April 28, 2008
By José Azel
What is Raul Castro up to with the announced reforms to Cuba's economic
system? Will these changes lead to a genuine free market economy and
more importantly to a democratic Cuba?
Given the character and nature of Cuba's regime, the measures we are
witnessing are not, as some suggests, baby steps toward a legitimate
transition. For starters, changes such as allowing Cubans to purchase
computers (without Internet access), DVD players, cell phones, microwave
ovens and other electronic appliances appear to be designed primarily to
extract hard-currency remittances from the Cuban exile community worldwide.
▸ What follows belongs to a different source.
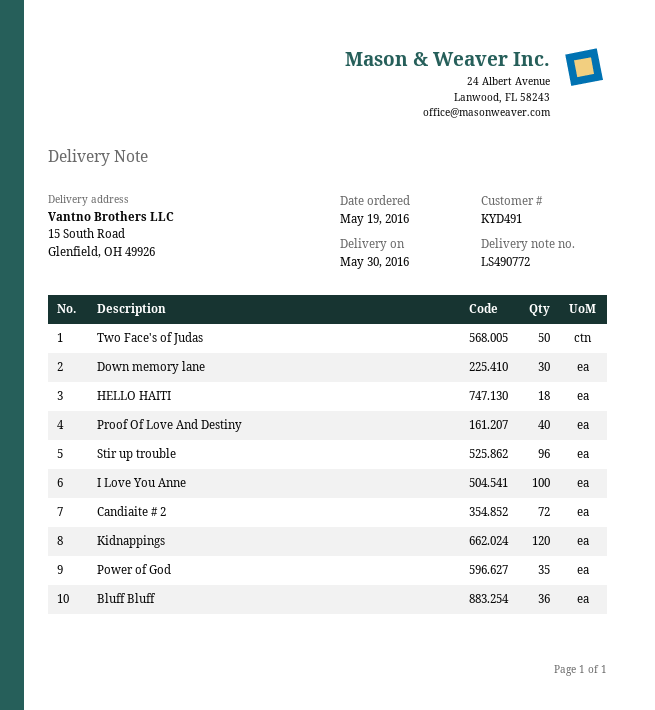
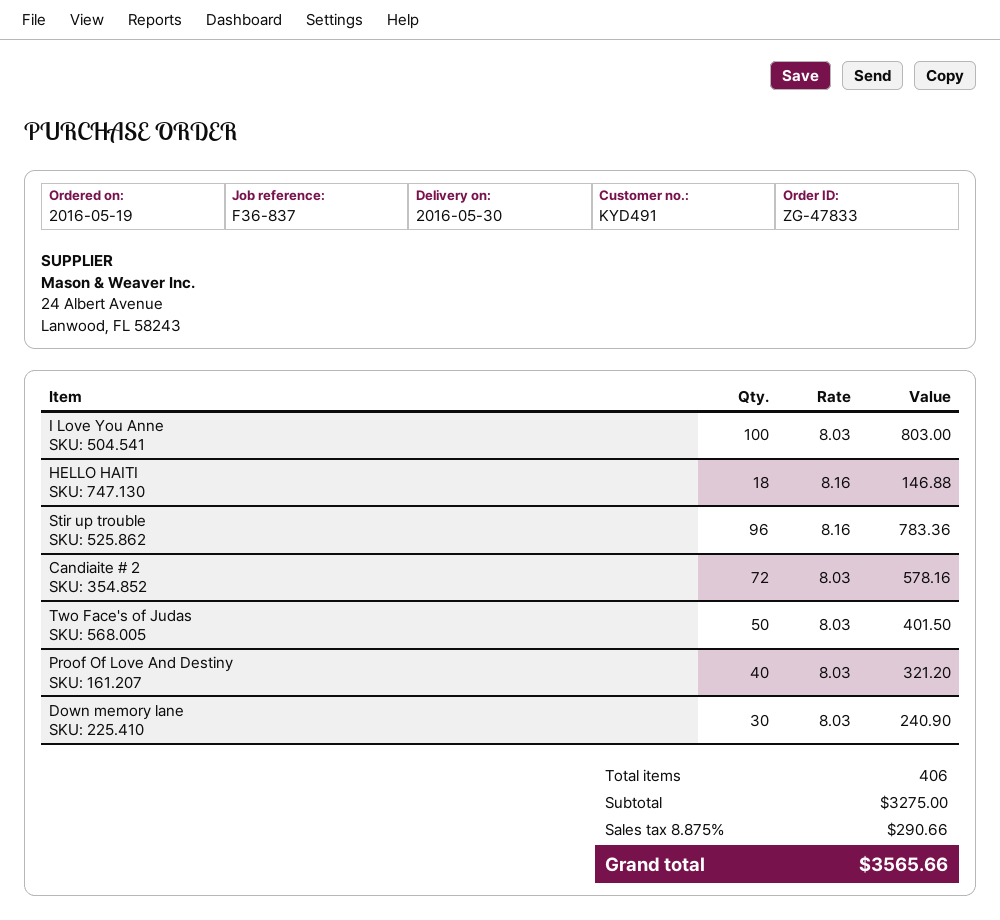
Kidnappings: 120 -> none
Power of God: 35 -> none
Bluff Bluff: 36 -> none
The Cuban population, with an average annual per capita income of
approximately $200, cannot afford to pay for these items at the highly
inflated prices dictated by Cuba's military-industrial complex. Nor can
Cubans afford to stay at a resort hotel where a one night stay requires
a year's earnings. Almost by definition, the funds for these purchases
will have to come from exile remittances to family members in the
island. It is indeed a clever and cost-free way for the Cuban government
to extort hard currencies from exiles anxious to improve the lives of
family members in the island.
That said, it can still be reasonably argued that these changes signify
a meaningful opening in the rarefied context of Cuba's totalitarianism
and centrally planned economic system. But let us consider the
concomitant evidence. At the same time that these measures are being
introduced, Cuba is moving to annul the licenses of over 150 foreign
firms, prohibiting them from operating in the island. Restricting market
choices while requiring Cubans to purchase exclusively from the
monopolistic military-industrial complex at exorbitant prices they
cannot possibly afford, bares no resemblance to even an embryonic market
mechanism much less baby steps.
Most importantly, there are no indications that the Cuban government is
planning to introduce political reforms toward democratic pluralism. In
the absence of political reforms and the building of self-governing
regulatory institutions such as an effective and independent legal
system, economic changes will not lead to democracy. Economic reforms in
isolation of serious political reforms will not lead sequentially and
inexorably to democracy in Cuba. In fact, the most likely outcome of
these changes is a transfer of wealth from the state to the ruling
military / party elite. Without the effective protection of society by
democratic institutions and the rule of law, the end result is likely to
be not democracy, but a form of kleptocratic governance where the
economy is subordinated to the interests of the kleptocrats.
José Azel is a senior research associate at the Institute for Cuban and
Cuban-American Studies, University of Miami.